As mudanças do ciclo hidrológico, é importante dizer, podem ocorrer como resultado de atividades predatórias ao meio ambiente, provocadas pela ação humana, como o desmatamento e a mineração sem controle. Em outras palavras, o que vimos em Minas Gerais e na Bahia não são “acidentes ambientais”. São consequências de décadas e mais décadas de exploração desenfreada e insustentável, que ignorou completamente os alertas da ciência e fortaleceu um modelo de desenvolvimento arcaico que vem destruindo o nosso planeta.

As mudanças climáticas são uma realidade e a mitigação de seus efeitos só acontecerá a partir da conscientização e ação imediata dos governos, da iniciativa privada e da sociedade em geral. Mudar este quadro tão avassalador, é urgente. No entanto, enquanto diversos países sofrem com catástrofes cada vez mais frequentes provocadas pelo calor e frio intensos ou pelas chuvas torrenciais, os poderes políticos e econômicos parecem fazer vistas grossas para este cenário.

No Brasil, a desastrosa [anti] política ambiental do governo Bolsonaro deliberadamente ignora as mudanças climáticas. A realidade que se vê por aqui é de flexibilização da fiscalização ambiental, a não imposição de limites às atividades econômicas de impacto socioambiental, e a redução sistemática de investimentos para coibir queimadas e reduzir o desmatamento. O desmonte ambiental patrocinado pelo governo Bolsonaro leva o país a fomentar, ao invés do crescimento da economia verde e da melhoria das condições de vida, o caos econômico e social, impondo, à população, insegurança financeira e riscos de morte por ignorar a emergência climática.

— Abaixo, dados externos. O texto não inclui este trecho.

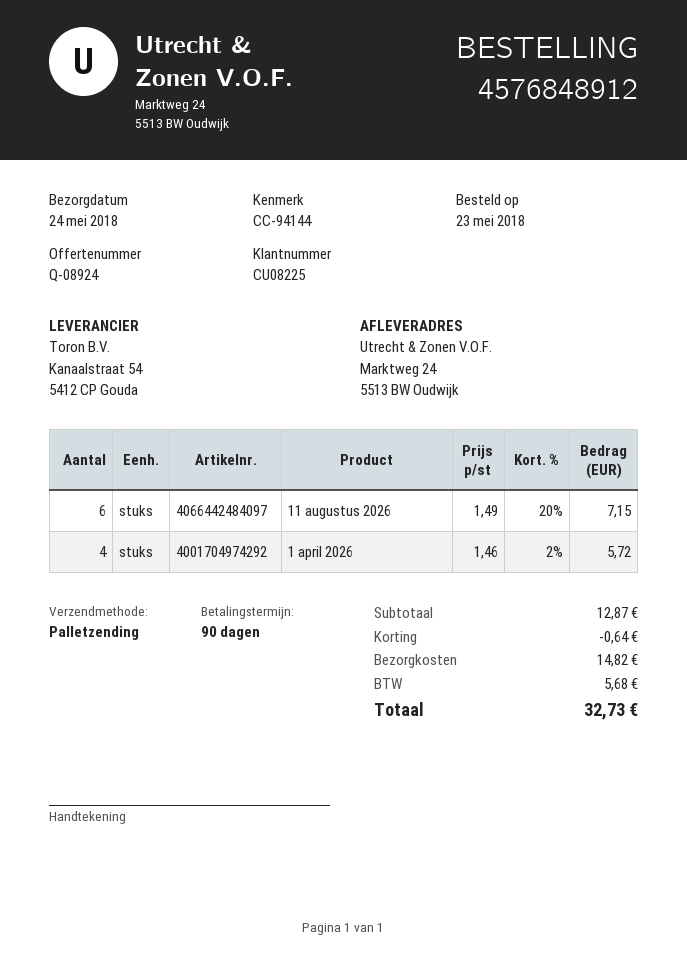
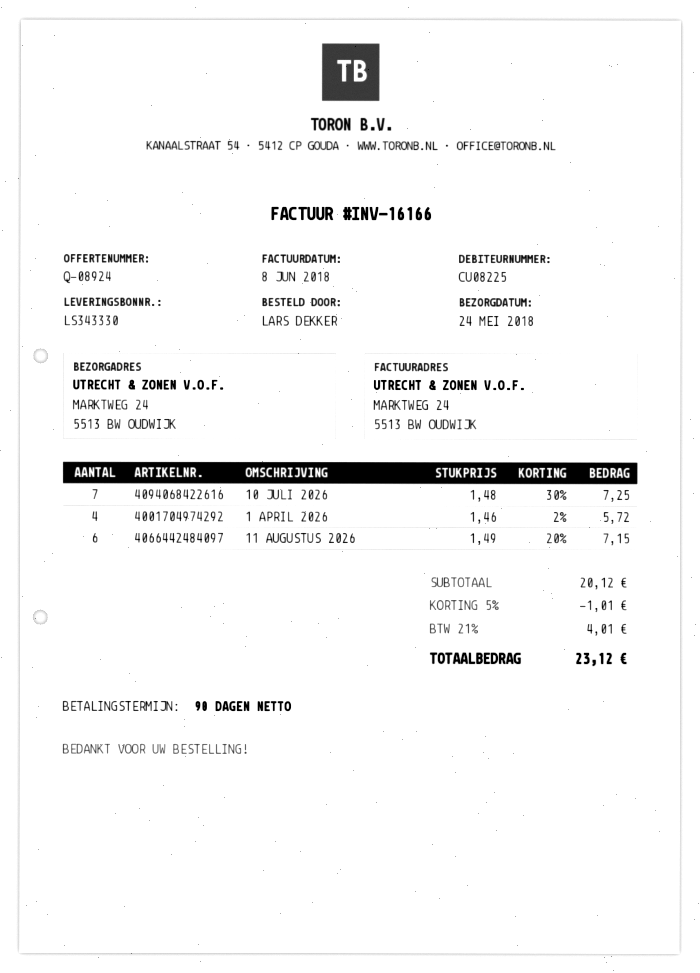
10 JULI 2026: none -> 7 x 1.48 - 30% = 7.25
subtotal: 12.87 -> 20.12
discount: 0.64 -> 1.01
shipping: 14.82 -> none
tax: 5.68 -> 4.01
total: 32.73 -> 23.12

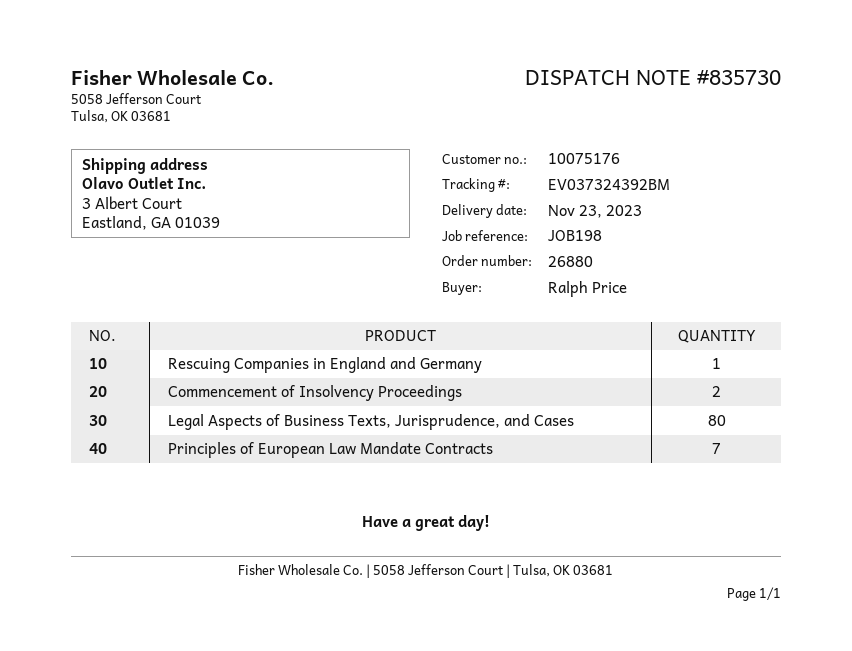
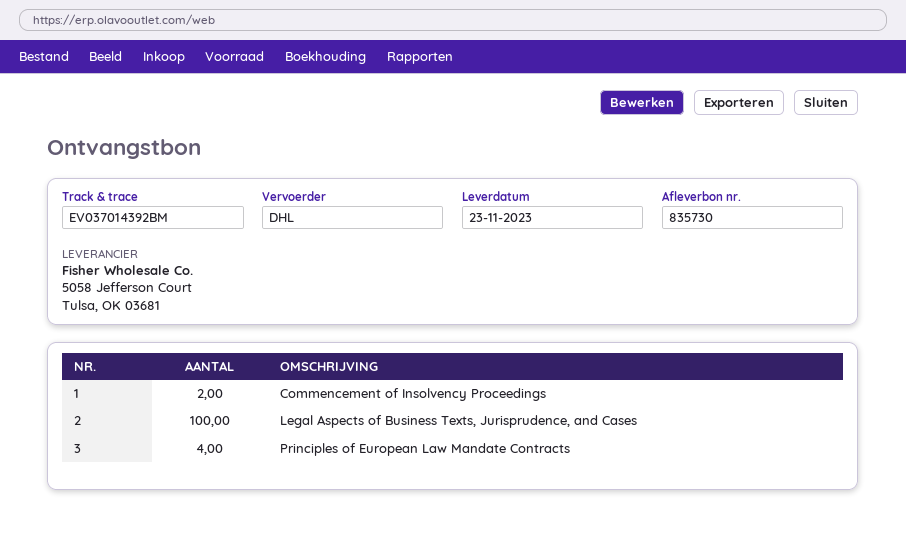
tracking number: EV037324392BM -> EV037014392BM
Rescuing Companies in England and Germany: 1 -> none
Legal Aspects of Business Texts, Jurisprudence, and Cases: 80 -> 100
Principles of European Law Mandate Contracts: 7 -> 4

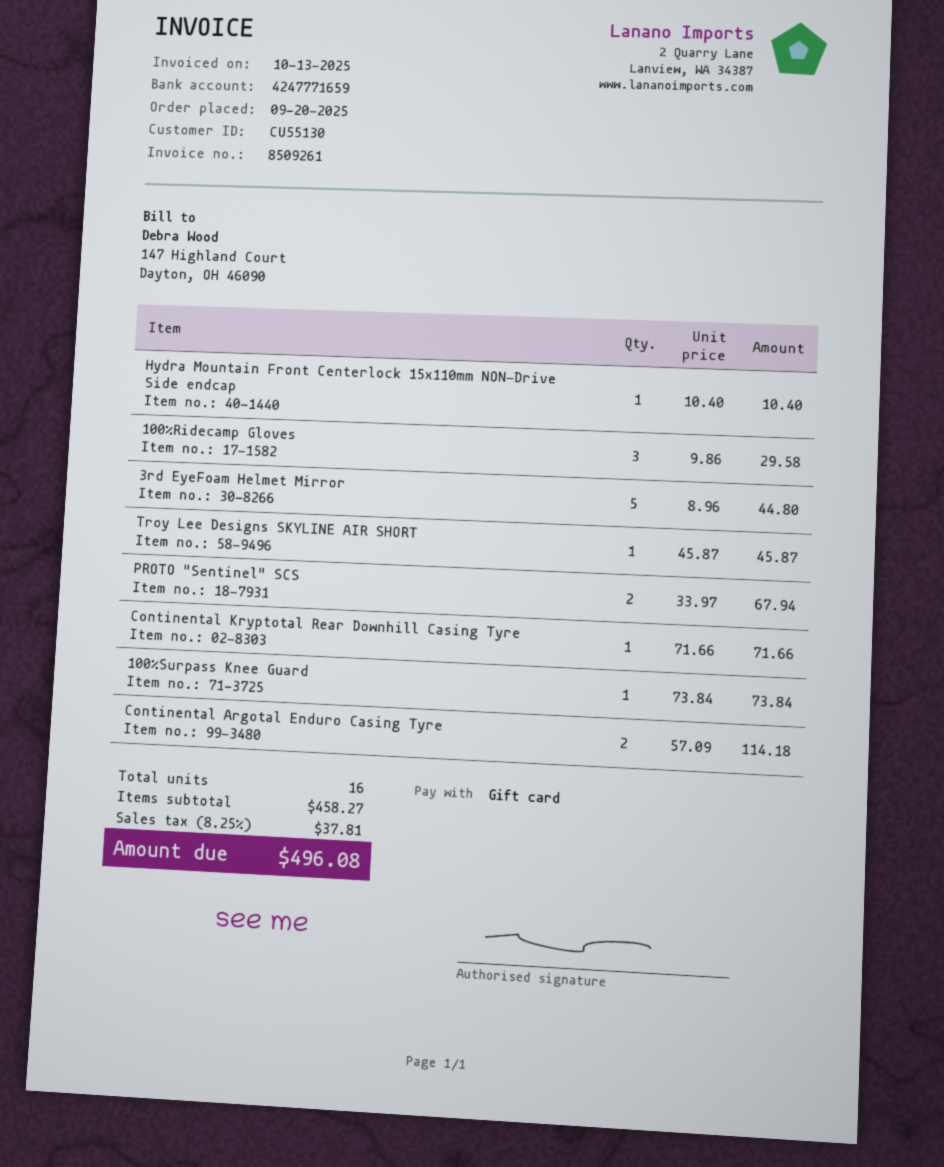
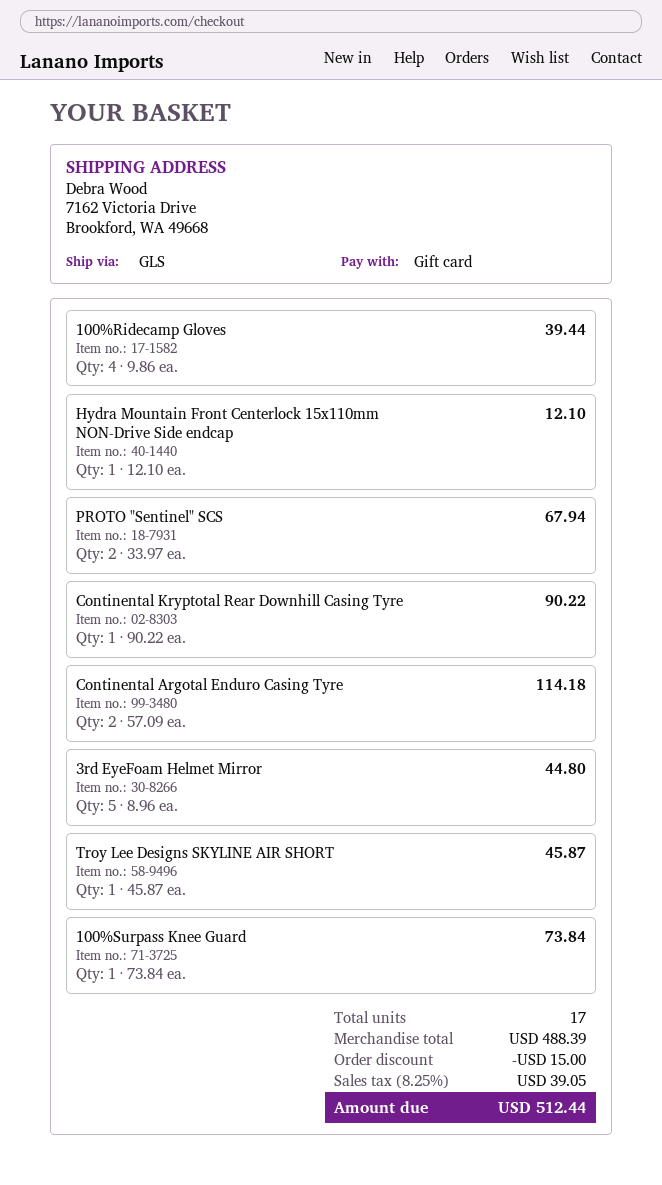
Hydra Mountain Front Centerlock 15x110mm NON-Drive Side endcap: 1 x 10.40 = 10.40 -> 1 x 12.10 = 12.10
100%Ridecamp Gloves: 3 x 9.86 = 29.58 -> 4 x 9.86 = 39.44
Continental Kryptotal Rear Downhill Casing Tyre: 1 x 71.66 = 71.66 -> 1 x 90.22 = 90.22
total quantity: 16 -> 17
subtotal: 458.27 -> 488.39
discount: none -> 15.00
tax: 8.25% = 37.81 -> 8.25% = 39.05
total: 496.08 -> 512.44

Além de tentar mitigar, ao máximo, os impactos das mudanças no clima e buscar alternativas ao nosso modelo insustentável de consumo e desenvolvimento, também é preciso nos prepararmos para situações extremas. É mais que urgente que busquemos nos adaptar a essa nova realidade, como, por exemplo, fazendo mudanças na nossa rede elétrica, para suportar altas temperaturas, e no sistema hídrico, para atender as regiões que sofrem com secas prolongadas ou inundações. Ao mesmo tempo, é premente mudar o padrão de produção agrícola, zerar o desmatamento e apostar em energias renováveis. Isso, segundo os especialistas, ajudaria a tornar a situação atual, e as perspectivas para a qualidade de vida no planeta, menos piores.

É elementar que o governo brasileiro só vai levar a sério as mudanças climáticas quando Bolsonaro deixar o Palácio do Planalto. Entretanto, até as eleições de 2022 – que exige a participação de todos os brasileiros para garantirmos a vitória de governos e parlamentares mais comprometidos com a sustentabilidade – precisamos continuar pressionando e exigindo uma ação imediata do poder público para enfrentar a emergência climática que hoje já atinge todo o Brasil.

Apesar do cometa já estar bem próximo da Terra e causando graves prejuízos para a humanidade, diferentemente do filme, ainda há tempo de nos salvarmos. Precisamos superar a onda negacionista e agir agora!